Start of Records for the exercise

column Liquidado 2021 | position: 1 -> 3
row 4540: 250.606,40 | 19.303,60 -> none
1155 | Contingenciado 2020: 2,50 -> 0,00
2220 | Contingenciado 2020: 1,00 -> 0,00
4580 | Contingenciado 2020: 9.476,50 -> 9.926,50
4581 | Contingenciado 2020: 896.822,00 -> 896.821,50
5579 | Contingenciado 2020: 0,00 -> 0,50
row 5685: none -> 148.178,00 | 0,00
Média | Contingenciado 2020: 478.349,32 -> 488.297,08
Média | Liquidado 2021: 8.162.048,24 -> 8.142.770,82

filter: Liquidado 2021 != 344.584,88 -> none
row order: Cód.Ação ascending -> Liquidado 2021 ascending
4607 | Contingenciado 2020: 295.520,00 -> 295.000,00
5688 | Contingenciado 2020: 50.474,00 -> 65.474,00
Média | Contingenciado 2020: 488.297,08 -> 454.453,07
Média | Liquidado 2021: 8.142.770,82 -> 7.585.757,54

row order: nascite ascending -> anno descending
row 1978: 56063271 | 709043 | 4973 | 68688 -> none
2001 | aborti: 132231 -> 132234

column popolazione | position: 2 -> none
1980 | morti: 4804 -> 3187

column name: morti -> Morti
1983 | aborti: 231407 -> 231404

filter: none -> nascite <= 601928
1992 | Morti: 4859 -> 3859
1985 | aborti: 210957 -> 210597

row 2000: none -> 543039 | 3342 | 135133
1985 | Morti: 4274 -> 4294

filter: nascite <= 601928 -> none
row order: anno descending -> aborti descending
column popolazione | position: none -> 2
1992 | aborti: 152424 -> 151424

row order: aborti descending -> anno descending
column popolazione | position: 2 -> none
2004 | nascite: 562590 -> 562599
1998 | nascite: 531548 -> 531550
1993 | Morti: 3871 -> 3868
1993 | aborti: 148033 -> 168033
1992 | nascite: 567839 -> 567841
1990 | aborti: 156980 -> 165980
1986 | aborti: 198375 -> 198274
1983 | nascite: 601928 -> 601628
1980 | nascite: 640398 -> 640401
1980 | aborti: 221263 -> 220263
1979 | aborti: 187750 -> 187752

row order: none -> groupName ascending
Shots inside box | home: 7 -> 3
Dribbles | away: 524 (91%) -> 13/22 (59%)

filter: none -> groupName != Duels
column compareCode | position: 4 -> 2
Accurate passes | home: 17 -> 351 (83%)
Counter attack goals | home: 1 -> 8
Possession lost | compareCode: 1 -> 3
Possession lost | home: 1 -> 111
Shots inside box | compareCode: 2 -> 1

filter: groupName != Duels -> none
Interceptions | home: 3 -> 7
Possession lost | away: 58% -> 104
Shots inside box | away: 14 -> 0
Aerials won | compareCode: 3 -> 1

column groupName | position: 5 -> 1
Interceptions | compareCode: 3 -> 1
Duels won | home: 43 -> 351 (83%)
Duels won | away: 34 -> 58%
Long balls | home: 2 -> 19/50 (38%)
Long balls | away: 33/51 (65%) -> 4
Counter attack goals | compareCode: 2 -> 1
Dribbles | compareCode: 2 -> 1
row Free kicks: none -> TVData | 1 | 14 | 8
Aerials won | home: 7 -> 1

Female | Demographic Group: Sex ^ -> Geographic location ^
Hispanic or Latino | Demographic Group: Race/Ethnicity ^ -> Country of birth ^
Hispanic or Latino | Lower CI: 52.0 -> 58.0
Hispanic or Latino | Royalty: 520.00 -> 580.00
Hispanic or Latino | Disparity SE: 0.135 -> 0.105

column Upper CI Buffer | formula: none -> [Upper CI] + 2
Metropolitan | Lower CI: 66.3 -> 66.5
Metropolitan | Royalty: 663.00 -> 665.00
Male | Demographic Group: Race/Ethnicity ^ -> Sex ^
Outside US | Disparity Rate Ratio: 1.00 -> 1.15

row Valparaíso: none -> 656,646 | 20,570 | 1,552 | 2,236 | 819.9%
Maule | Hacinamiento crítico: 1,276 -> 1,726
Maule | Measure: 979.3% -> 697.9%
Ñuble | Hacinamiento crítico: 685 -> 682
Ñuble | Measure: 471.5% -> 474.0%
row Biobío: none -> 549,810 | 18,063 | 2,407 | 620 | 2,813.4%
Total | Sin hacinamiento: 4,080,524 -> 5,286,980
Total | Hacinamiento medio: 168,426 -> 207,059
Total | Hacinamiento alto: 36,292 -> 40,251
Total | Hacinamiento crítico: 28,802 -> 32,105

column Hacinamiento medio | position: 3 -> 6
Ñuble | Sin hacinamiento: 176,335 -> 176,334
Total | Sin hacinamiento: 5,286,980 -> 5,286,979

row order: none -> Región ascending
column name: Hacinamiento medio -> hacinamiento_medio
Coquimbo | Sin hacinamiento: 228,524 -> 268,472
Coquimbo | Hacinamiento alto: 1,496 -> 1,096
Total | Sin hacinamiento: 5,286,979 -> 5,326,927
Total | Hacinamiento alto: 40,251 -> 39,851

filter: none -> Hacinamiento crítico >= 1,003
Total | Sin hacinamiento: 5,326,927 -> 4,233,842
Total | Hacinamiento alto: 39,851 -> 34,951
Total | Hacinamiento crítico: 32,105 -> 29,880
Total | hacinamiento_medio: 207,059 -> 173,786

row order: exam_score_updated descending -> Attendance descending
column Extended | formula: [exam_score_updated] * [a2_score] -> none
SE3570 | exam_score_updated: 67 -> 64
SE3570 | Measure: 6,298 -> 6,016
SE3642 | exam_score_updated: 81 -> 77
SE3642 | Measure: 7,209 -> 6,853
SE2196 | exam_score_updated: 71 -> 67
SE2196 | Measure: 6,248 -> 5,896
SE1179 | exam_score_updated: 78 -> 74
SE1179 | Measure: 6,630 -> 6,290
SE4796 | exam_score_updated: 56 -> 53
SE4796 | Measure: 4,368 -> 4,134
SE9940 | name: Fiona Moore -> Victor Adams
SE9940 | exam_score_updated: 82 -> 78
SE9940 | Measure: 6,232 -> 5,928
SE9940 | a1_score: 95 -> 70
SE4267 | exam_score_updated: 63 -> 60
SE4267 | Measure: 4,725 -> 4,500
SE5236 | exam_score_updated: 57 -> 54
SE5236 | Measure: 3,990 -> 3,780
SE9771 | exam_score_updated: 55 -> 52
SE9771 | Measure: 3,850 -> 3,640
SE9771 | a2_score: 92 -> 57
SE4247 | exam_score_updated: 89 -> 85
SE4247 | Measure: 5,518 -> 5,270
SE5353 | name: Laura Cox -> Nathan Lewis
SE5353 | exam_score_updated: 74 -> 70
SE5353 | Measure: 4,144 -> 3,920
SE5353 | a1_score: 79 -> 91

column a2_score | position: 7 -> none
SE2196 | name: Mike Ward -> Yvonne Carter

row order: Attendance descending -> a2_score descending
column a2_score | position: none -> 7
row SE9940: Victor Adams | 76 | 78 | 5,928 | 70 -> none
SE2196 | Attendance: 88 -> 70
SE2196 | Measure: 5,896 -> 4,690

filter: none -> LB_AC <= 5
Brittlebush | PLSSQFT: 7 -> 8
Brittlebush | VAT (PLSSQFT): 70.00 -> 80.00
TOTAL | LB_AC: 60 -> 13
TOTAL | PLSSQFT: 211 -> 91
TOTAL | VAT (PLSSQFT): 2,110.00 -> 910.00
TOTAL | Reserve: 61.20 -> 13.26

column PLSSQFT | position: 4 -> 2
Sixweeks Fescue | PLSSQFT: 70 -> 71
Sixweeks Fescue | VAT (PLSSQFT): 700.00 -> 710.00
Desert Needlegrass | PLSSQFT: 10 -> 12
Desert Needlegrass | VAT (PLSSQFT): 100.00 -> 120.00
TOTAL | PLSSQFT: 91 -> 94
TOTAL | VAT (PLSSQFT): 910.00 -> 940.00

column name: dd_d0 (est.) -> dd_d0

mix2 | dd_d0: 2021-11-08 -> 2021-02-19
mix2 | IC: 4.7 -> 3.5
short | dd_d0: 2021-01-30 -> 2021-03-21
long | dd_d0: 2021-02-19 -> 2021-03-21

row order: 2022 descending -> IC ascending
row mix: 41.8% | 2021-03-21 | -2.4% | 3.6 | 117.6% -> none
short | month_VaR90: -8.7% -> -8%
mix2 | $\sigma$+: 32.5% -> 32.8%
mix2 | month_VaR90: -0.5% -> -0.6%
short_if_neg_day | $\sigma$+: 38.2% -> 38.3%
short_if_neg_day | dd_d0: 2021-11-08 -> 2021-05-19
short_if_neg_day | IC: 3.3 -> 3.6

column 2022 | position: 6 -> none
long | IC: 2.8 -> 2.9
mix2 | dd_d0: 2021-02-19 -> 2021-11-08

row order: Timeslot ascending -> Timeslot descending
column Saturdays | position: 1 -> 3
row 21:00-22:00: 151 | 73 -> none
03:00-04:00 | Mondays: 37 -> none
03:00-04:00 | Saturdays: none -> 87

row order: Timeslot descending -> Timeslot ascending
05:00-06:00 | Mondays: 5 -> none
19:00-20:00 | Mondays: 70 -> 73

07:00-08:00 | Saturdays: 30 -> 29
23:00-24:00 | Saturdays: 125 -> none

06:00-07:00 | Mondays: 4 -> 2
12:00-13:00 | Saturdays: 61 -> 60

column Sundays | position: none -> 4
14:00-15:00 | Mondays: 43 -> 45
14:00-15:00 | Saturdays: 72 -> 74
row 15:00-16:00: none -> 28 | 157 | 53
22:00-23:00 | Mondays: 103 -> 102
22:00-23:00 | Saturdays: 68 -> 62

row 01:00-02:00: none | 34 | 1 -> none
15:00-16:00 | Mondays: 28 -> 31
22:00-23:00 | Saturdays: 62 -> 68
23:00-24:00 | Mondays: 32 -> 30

End of Records for the exercise

- _Problem to work on_
Using the data above, extract exactly the lines from the one that holds "column groupName | position: 5 -> 1" to the one that holds "Hispanic or Latino | Lower CI: 52.0 -> 58.0", both ends included, and no others.

- _Solution_
column groupName | position: 5 -> 1
Interceptions | compareCode: 3 -> 1
Duels won | home: 43 -> 351 (83%)
Duels won | away: 34 -> 58%
Long balls | home: 2 -> 19/50 (38%)
Long balls | away: 33/51 (65%) -> 4
Counter attack goals | compareCode: 2 -> 1
Dribbles | compareCode: 2 -> 1
row Free kicks: none -> TVData | 1 | 14 | 8
Aerials won | home: 7 -> 1

Female | Demographic Group: Sex ^ -> Geographic location ^
Hispanic or Latino | Demographic Group: Race/Ethnicity ^ -> Country of birth ^
Hispanic or Latino | Lower CI: 52.0 -> 58.0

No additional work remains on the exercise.